Real-time face detection using YuNet and CLI automation

Real-time face detection powers everything from access control to live streaming overlays. YuNet—a lightweight, millisecond-level detector bundled with OpenCV—delivers the needed speed and accuracy without a heavyweight GPU setup.

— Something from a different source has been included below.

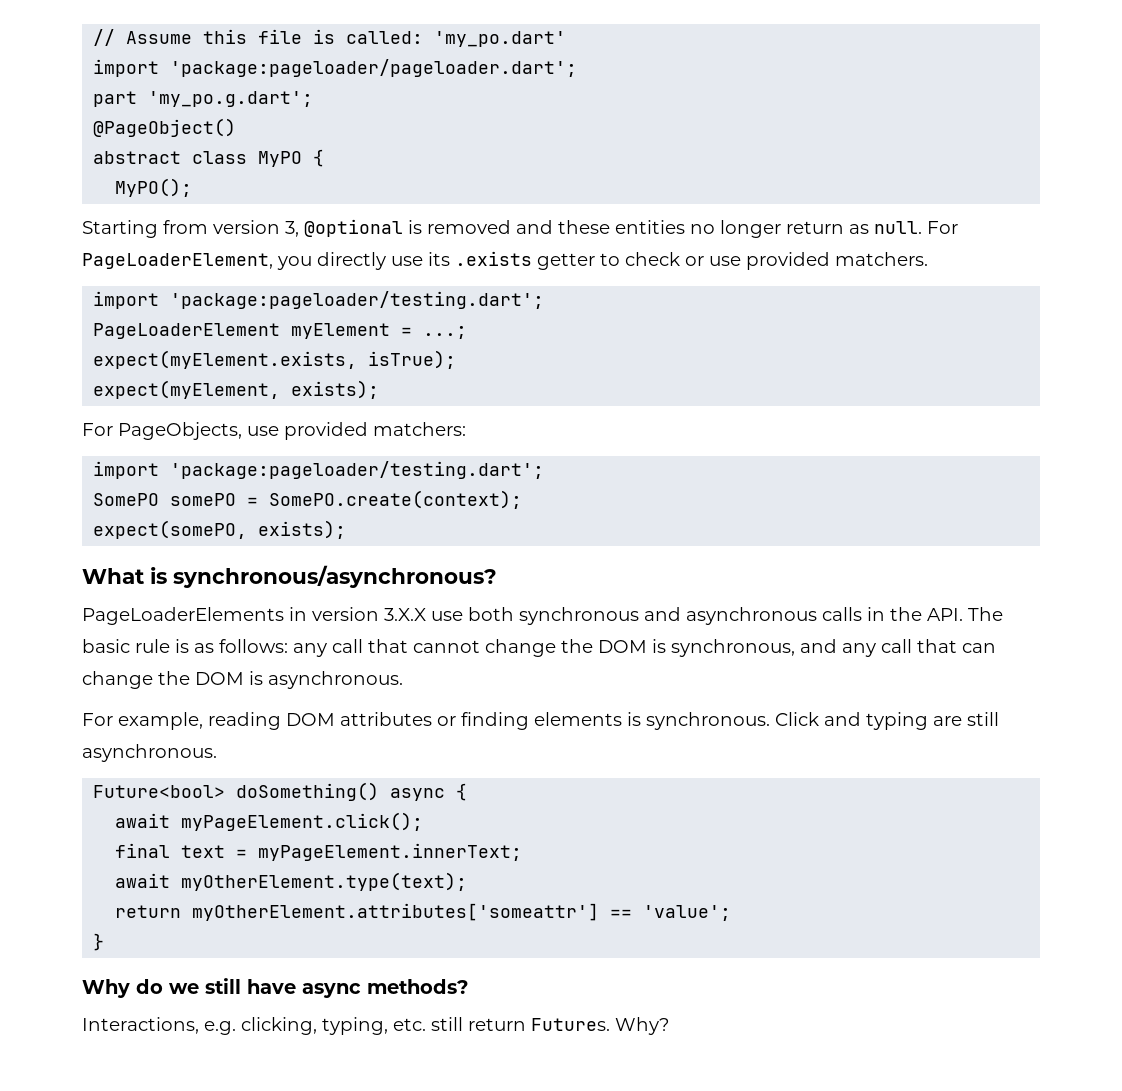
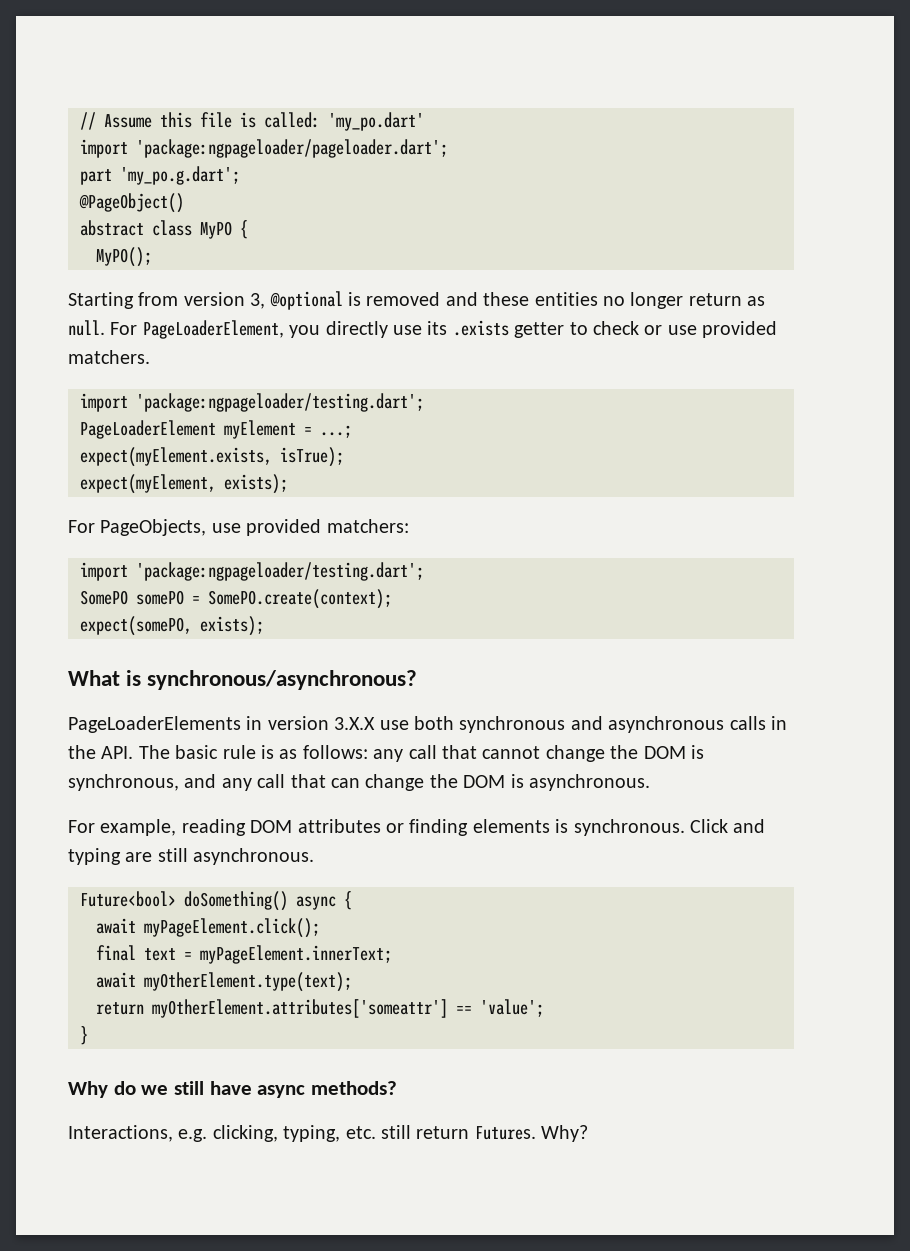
[170,59,578,77] 'package:pageloader/pageloader.dart'; -> [136,139,448,158] 'package:ngpageloader/pageloader.dart';
[170,291,545,309] 'package:pageloader/testing.dart'; -> [136,393,424,412] 'package:ngpageloader/testing.dart';
[170,461,545,479] 'package:pageloader/testing.dart'; -> [136,562,424,581] 'package:ngpageloader/testing.dart';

This DevTip shows how to pair YuNet with straightforward CLI automation to process images and videos at scale.
Understand yunet’s strengths
YuNet is a deep-learning face detector that lives inside OpenCV’s DNN module. It balances speed, accuracy, and size, making it ideal for edge devices and serverless functions.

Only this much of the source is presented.